■ Required action ■
Among the entries below, find the lines with "GARDEN" and copy them.

Data items:
══════════════════════════════
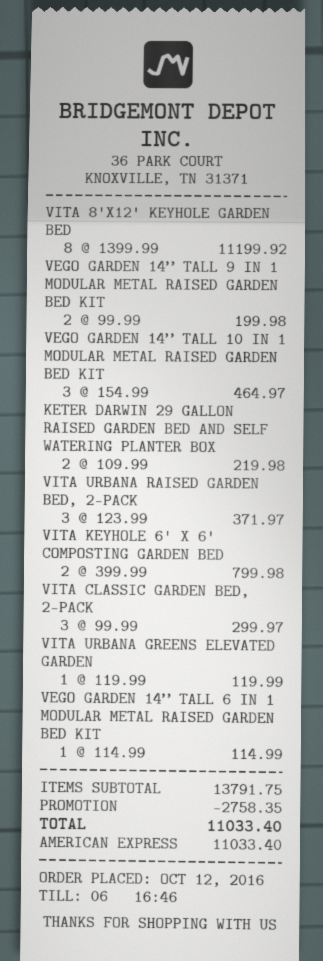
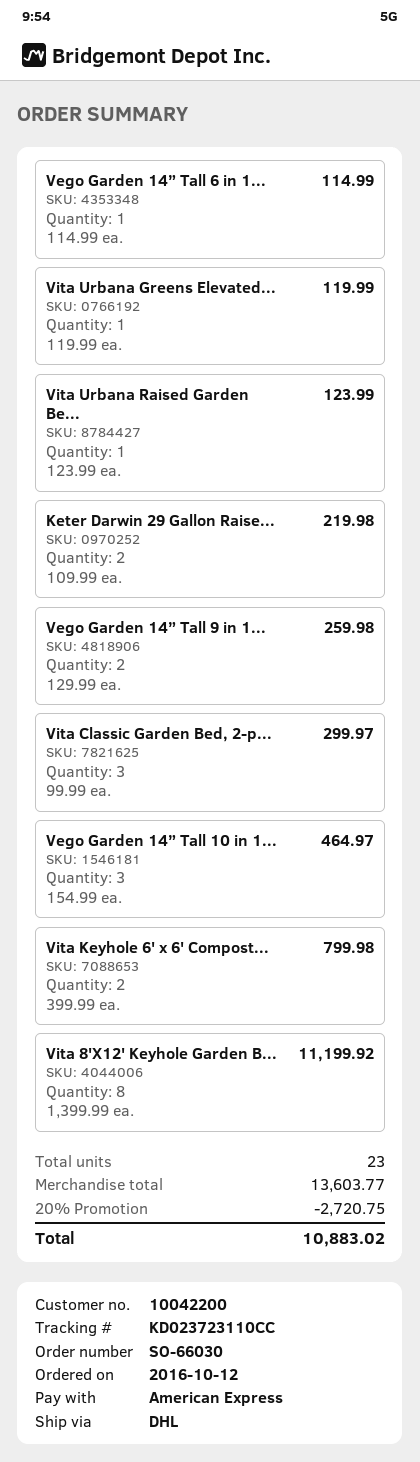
VEGO GARDEN 14” TALL 9 IN 1 MODULAR METAL RAISED GARDEN BED KIT: 2 x 99.99 = 199.98 -> 2 x 129.99 = 259.98
VITA URBANA RAISED GARDEN BED, 2-PACK: 3 x 123.99 = 371.97 -> 1 x 123.99 = 123.99
subtotal: 13791.75 -> 13603.77
discount: 2758.35 -> 2720.75
total: 11033.40 -> 10883.02

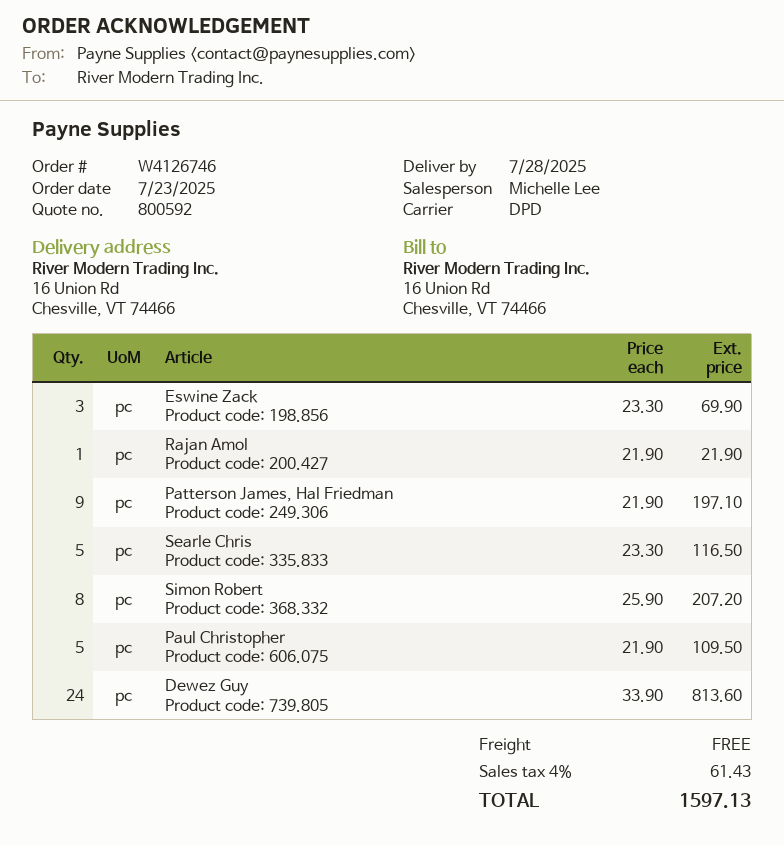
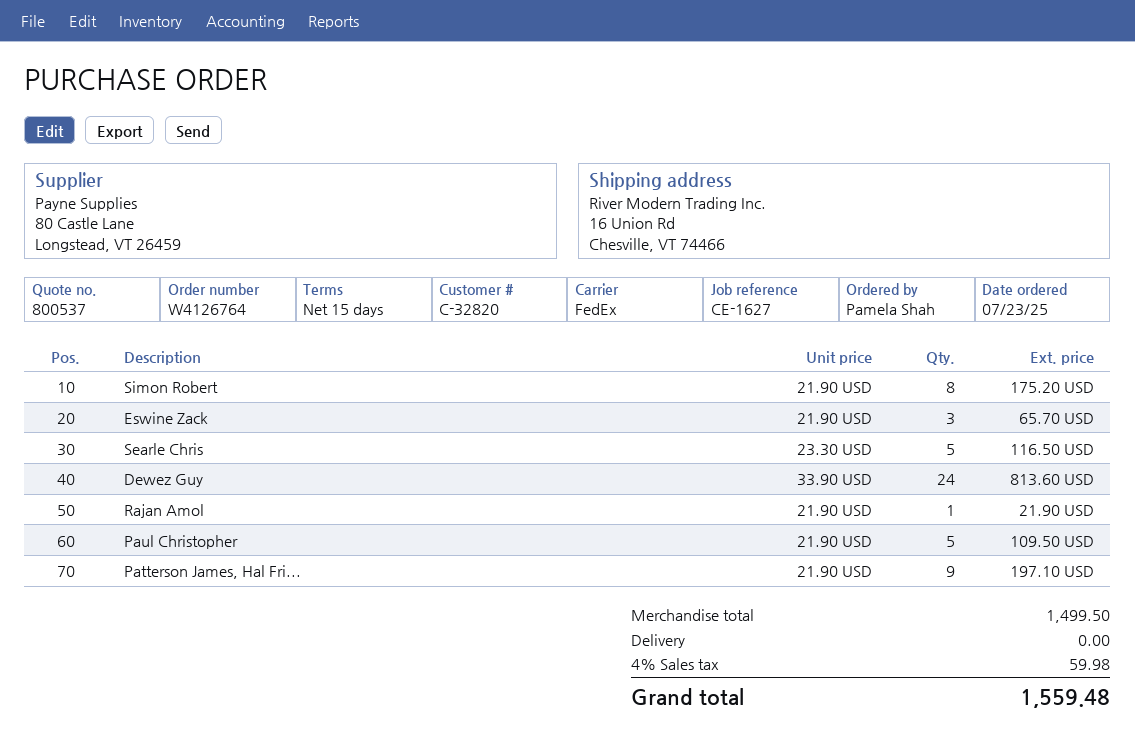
quote number: 800592 -> 800537
order number: W4126746 -> W4126764
shipping method: DPD -> FedEx
Eswine Zack: 3 x 23.30 = 69.90 -> 3 x 21.90 = 65.70
Simon Robert: 8 x 25.90 = 207.20 -> 8 x 21.90 = 175.20
tax: 4% = 61.43 -> 4% = 59.98
total: 1597.13 -> 1559.48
══════════════════════════════
■ Exercise answer ■
VEGO GARDEN 14” TALL 9 IN 1 MODULAR METAL RAISED GARDEN BED KIT: 2 x 99.99 = 199.98 -> 2 x 129.99 = 259.98
VITA URBANA RAISED GARDEN BED, 2-PACK: 3 x 123.99 = 371.97 -> 1 x 123.99 = 123.99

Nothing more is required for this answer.